Which lines of the listing hold the string "none"? Copy those lines.

-- Material provided follows --

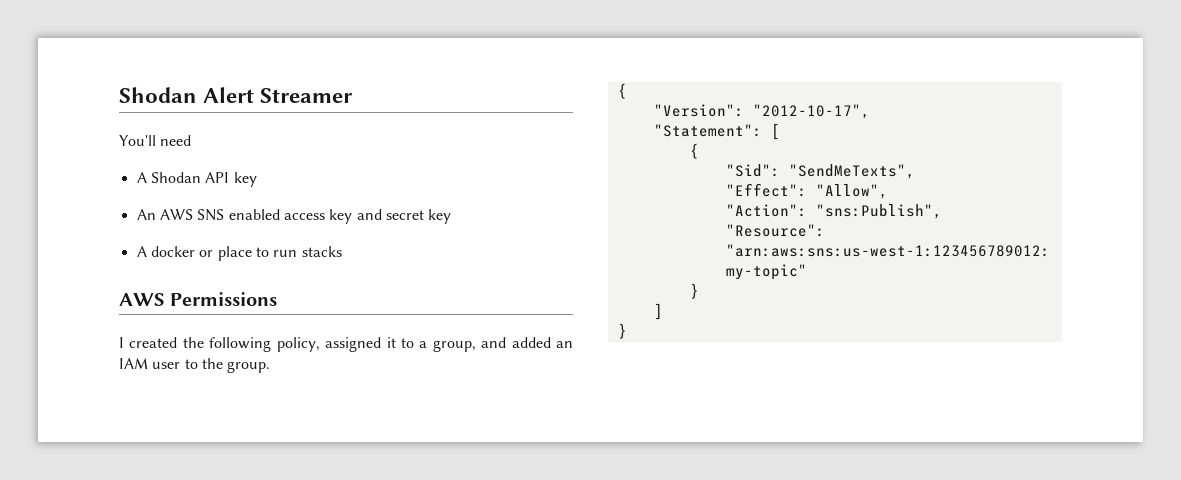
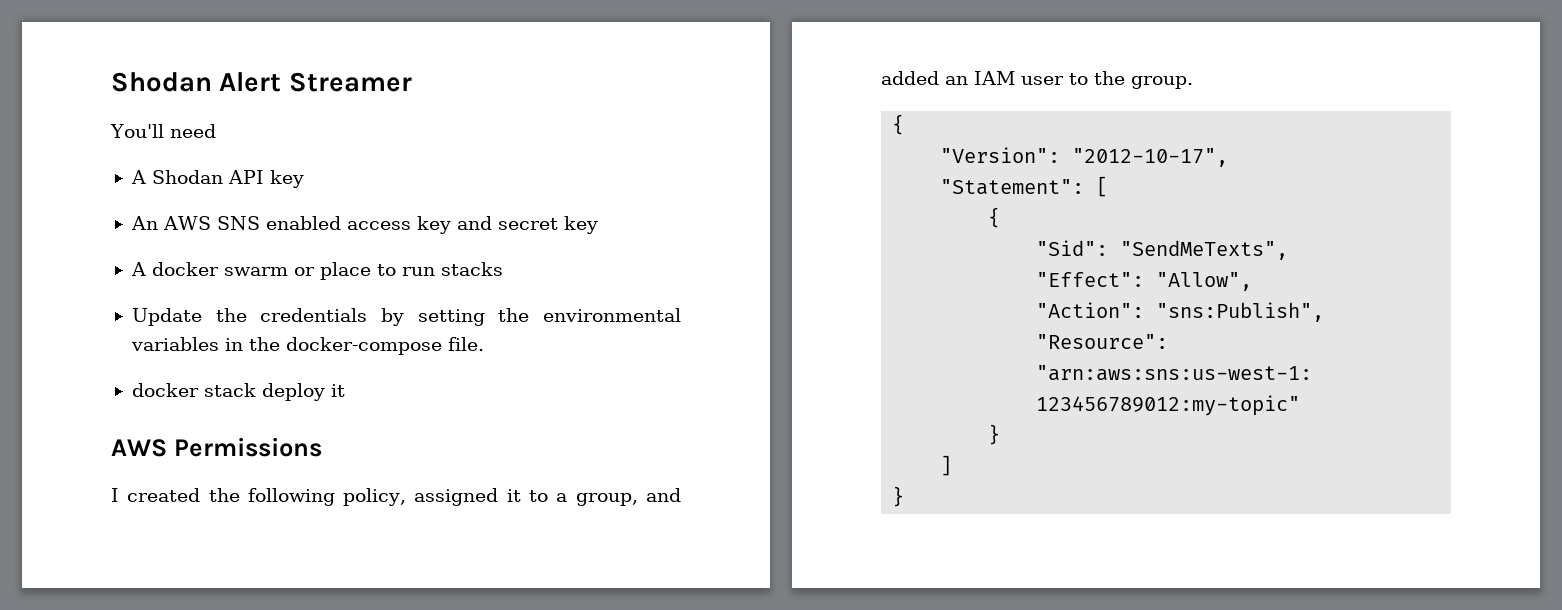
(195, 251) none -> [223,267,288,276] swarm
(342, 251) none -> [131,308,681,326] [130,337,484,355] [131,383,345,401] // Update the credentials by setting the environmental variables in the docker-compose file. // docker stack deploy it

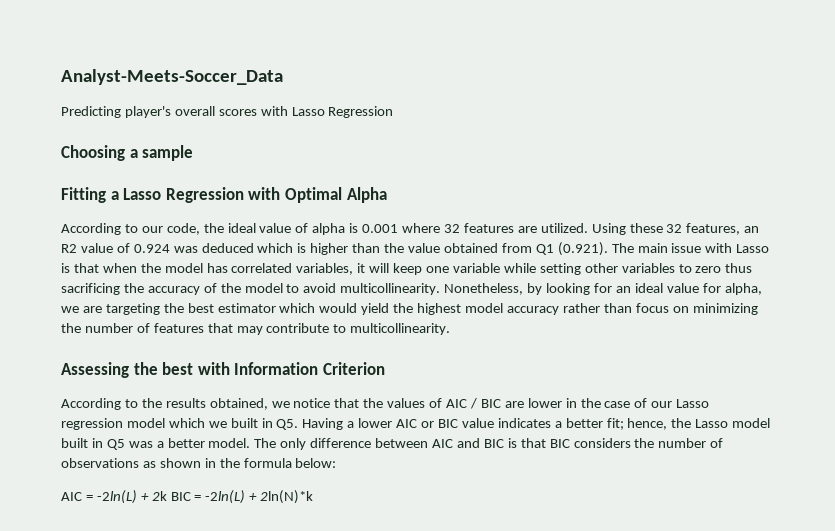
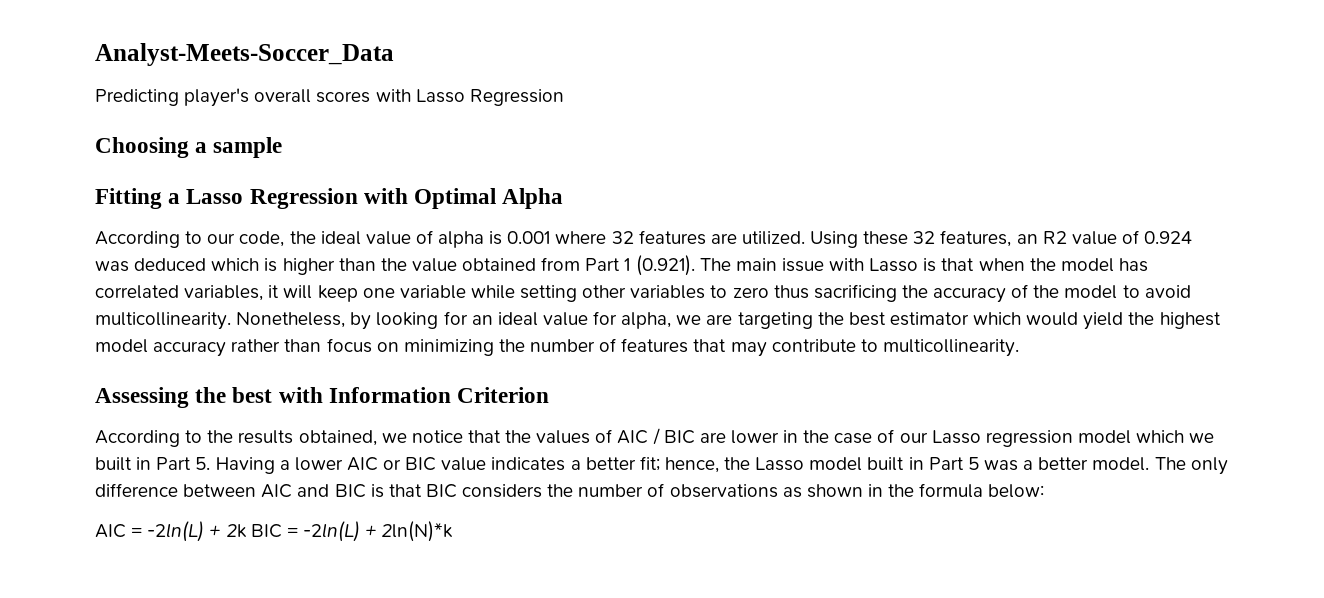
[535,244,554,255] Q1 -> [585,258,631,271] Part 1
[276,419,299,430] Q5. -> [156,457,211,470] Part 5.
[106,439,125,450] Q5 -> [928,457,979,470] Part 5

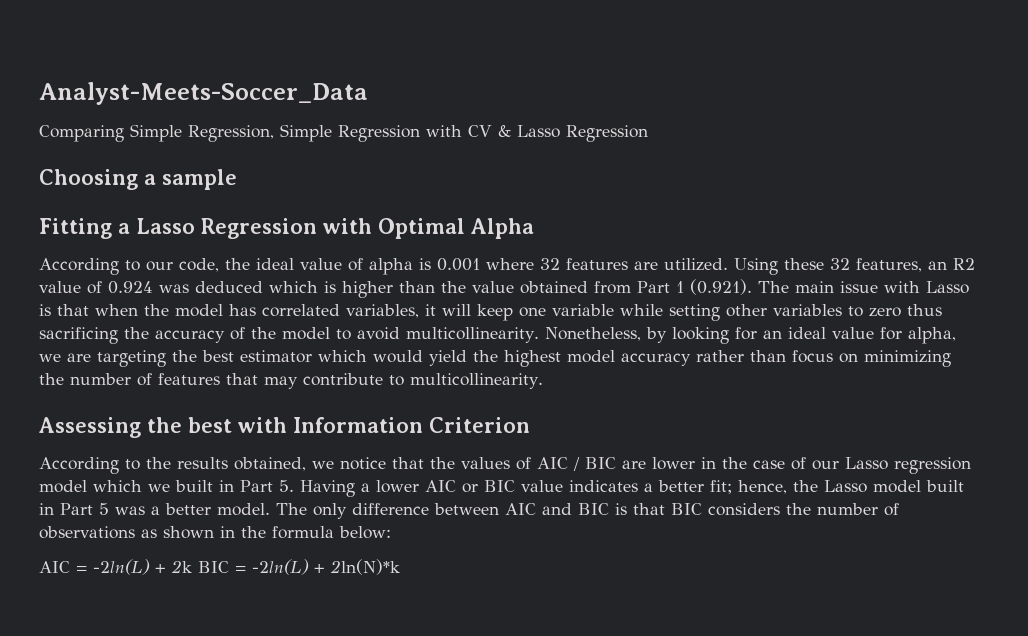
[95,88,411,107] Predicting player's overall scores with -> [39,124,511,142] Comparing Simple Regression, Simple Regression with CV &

-- Material provided concluded --

- **Task response**:
(195, 251) none -> [223,267,288,276] swarm
(342, 251) none -> [131,308,681,326] [130,337,484,355] [131,383,345,401] // Update the credentials by setting the environmental variables in the docker-compose file. // docker stack deploy it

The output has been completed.